Research on the preparation method and physical-mechanical properties of carbon sequestration lightweight soil

To reduce carbon emissions and explore carbon dioxide (CO2) utilization technologies in geotechnical engineering, this study proposes a novel method for preparing carbon sequestration lightweight soil (C-LS) based on the magnesium oxide (MgO) carbonation mechanism. A mixture of MgO and waste soil is used as a binder instead of cement and CO2 instead of air for foaming. By mixing MgO, silty clay, water and CO2 foam in specific proportions, C-LS with a density of less than 1 g/cm3 is formed. Through unconfined compressive strength tests, scanning electron microscopy (SEM) and thermogravimetric analysis (TGA), the effects of MgO proportions, designed wet densities, water-to-solid ratios and carbonation curing conditions on the fluidity, setting time, dry density, strength, carbonation products and carbon sequestration capacity of C-LS were studied.
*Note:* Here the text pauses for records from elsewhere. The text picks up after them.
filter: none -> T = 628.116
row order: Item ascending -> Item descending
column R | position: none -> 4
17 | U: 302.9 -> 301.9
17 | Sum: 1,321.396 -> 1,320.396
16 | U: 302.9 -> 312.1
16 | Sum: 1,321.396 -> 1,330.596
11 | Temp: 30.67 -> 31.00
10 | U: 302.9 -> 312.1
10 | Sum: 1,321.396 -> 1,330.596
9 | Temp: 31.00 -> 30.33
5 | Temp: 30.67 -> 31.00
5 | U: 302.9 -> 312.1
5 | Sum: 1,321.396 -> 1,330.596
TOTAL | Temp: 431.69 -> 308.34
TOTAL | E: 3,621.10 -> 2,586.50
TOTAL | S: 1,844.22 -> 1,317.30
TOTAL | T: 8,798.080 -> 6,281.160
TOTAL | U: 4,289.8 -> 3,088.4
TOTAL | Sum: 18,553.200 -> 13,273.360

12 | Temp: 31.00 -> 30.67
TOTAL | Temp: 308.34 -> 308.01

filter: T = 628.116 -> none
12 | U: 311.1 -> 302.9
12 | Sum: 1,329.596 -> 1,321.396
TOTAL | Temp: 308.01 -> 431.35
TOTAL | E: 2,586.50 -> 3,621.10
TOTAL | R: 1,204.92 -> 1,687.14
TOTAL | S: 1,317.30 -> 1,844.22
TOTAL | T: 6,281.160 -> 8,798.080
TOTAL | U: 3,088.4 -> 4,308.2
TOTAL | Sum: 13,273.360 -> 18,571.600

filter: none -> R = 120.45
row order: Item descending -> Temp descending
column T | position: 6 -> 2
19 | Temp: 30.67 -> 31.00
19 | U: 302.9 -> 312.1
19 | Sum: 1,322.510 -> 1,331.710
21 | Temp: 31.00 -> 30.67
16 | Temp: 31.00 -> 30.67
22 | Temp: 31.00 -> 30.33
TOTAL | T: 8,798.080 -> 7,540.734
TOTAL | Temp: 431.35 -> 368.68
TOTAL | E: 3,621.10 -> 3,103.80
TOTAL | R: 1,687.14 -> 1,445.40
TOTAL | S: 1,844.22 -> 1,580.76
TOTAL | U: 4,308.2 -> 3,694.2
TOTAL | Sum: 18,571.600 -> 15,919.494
The results show that with the increase in MgO proportion and wet density, the fluidity and setting time of C-LS decrease, while the strength and carbon sequestration efficiency improve. The optimal mix ratio of C-LS is 50% MgO, 50% waste soil, with a wet density of 800 kg/m³, and a water-to-solid ratio of 0.65. Under ambient conditions, the 28-day strength of C-LS reaches 1.18 MPa, with a carbon sequestration rate of 7.56%. Under accelerated carbonation conditions, the strength of C-LS reaches up to 1.86 MPa, meeting the requirements for highway embankment fill and other filling materials. Based on the intrinsic relationship between the strength of C-LS, the amount of carbonation product, and the carbon sequestration rate, the study reveals the strength formation mechanism of C-LS and proposes a microscopic model. The C-LS technology can significantly consume CO2 and engineering waste soil, providing a novel technical approach for CO2 sequestration in geotechnical engineering.